Predykcja kwoty przyszłej transakcji
Kolumna celu to kwota następnej transakcji.
-
Pierwotna cecha: kwota ostatniego zamówienia
-
Alternatywne cechy: średnia kwota zamówienia lub procentowa zmiana kwoty zamówienia
Średnia kwota daje szerszy obraz zachowania związanego ze składaniem zamówień. Zmiana wzorca zakupów zapewnia znormalizowaną wartość.
Czy klient odejdzie?
Kolumna celu określa, czy klient odejdzie (Tak czy Nie).
-
Pierwotna cecha: nastawienie klienta
-
Alternatywne cechy: zmiana nastawienia klienta lub liczba dni z obecnym nastawieniem
Mierzenie zmiany nastawienia z większym prawdopodobieństwem doprowadzi do działania. Liczba dni określa czas trwania obecnego stanu.
Czy pracownik dobrowolnie odejdzie?
Kolumna celu wskazuje, czy pracownik zrezygnuje z pracy (Tak lub Nie).
-
Pierwotna cecha: wynagrodzenie
-
Alternatywne cechy: wynagrodzenie w porównaniu do osób na tym samym stanowisku lub w porównaniu do średniej w branży
Porównanie wynagrodzenia z osobami na tym samym stanowisku lepiej pasuje do doświadczenia lub nastawienia pracownika. Porównanie ze średnim wynagrodzeniem w branży lepiej odpowiada kosztowi alternatywnemu pracownika.

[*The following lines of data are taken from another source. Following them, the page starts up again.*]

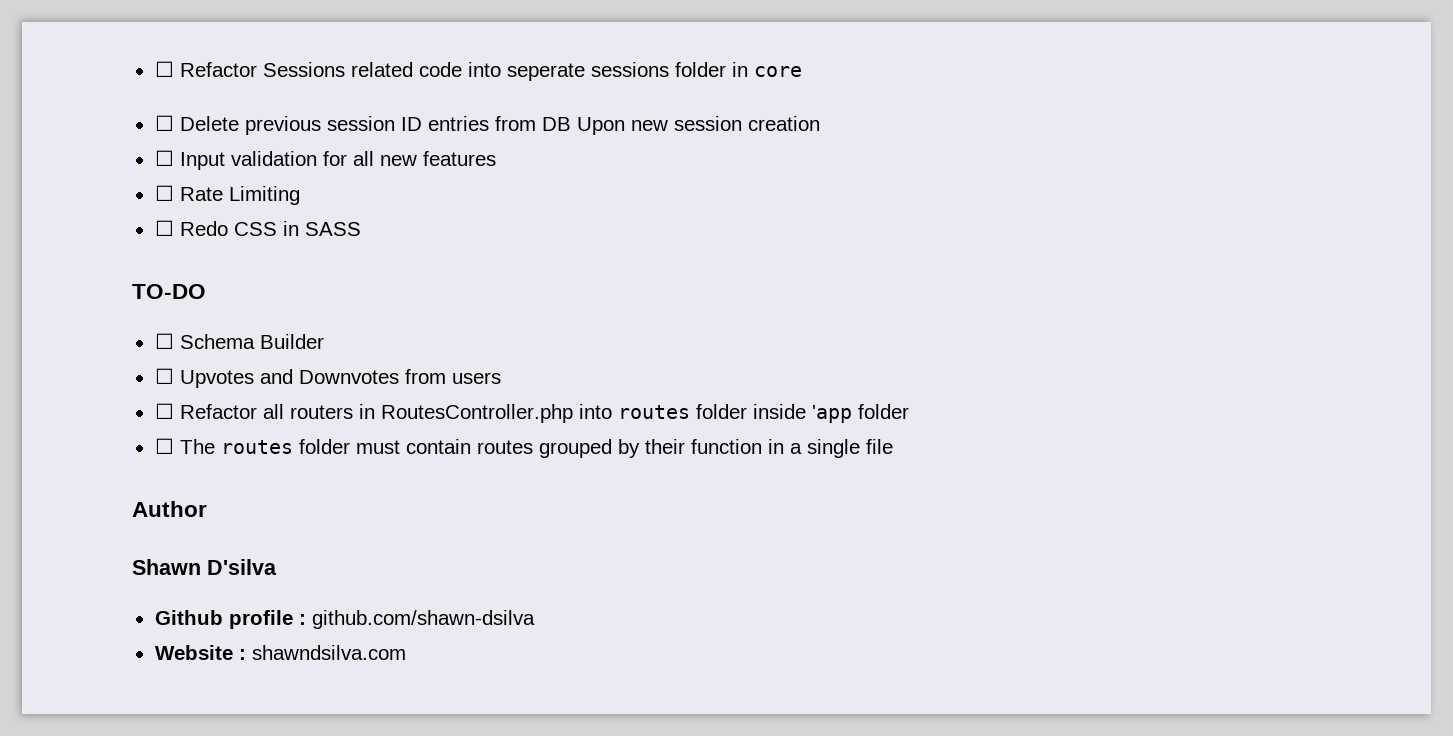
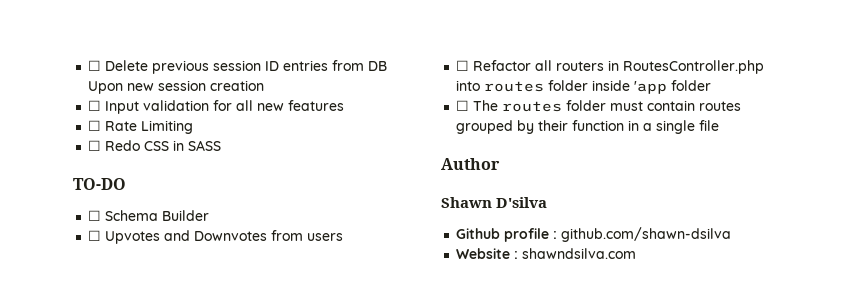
[154,61,802,81] [154,115,174,131] ☐ Refactor Sessions related code into seperate sessions folder in core // ☐ -> [88,60,102,71] ☐

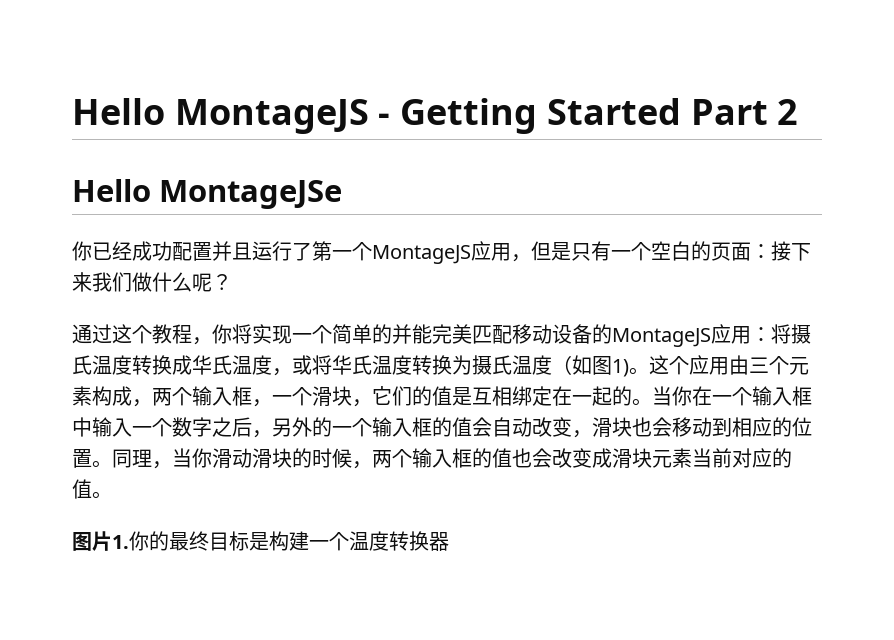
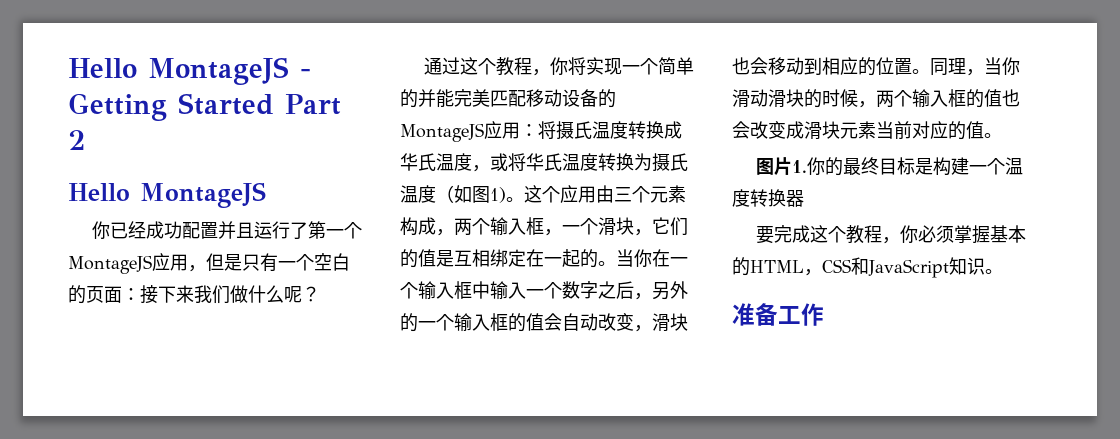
[159,180,343,209] MontageJSe -> [140,182,266,208] MontageJS
(449, 541) none -> [755,225,1026,244] [732,257,1003,278] [732,303,824,326] // 要完成这个教程，你必须掌握基本的HTML，CSS和JavaScript知识。 // 准备工作

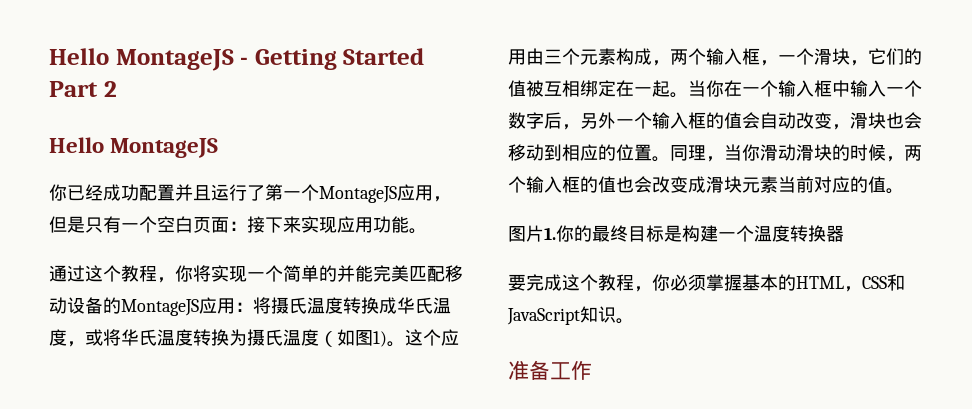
[68,285,86,304] 的 -> (193, 224) none
[194,285,320,304] 我们做什么呢？ -> [301,216,427,234] 实现应用功能。
[436,250,454,267] 是 -> [526,80,544,97] 被
[580,249,598,268] 的 -> (670, 88) none
[598,281,616,299] 之 -> (544, 120) none
[400,313,418,332] 的 -> (616, 120) none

Czy nastąpi konwersja leada na szansę sprzedaży?
Kolumna celu określa, czy lead dokonuje konwersji (Tak lub Nie).
-
Pierwotna cecha: jak udało Ci się nas znaleźć?
-
Alternatywne cechy: odpowiedziano (Tak lub Nie)
W tym przypadku liczy się działanie, a nie jaka była odpowiedź. Zauważ, że w tym przypadku wartości null oznaczają coś konkretnego: brak działania.
Daty
Dzięki funkcji inżynierii automatycznej cech AutoML składniki dat i znaczników czasu są automatycznie analizowane w oddzielnych kolumnach.
Użyć można też wielu sposobów inżynierii dat, aby utworzyć kilka cech w jednym zestawie danych, na przykład:
-
Połącz daty w sezony, kwartały lub semestry.
-
Oblicz różnicę między datami, na przykład liczbę dni od ostatniego zakupu.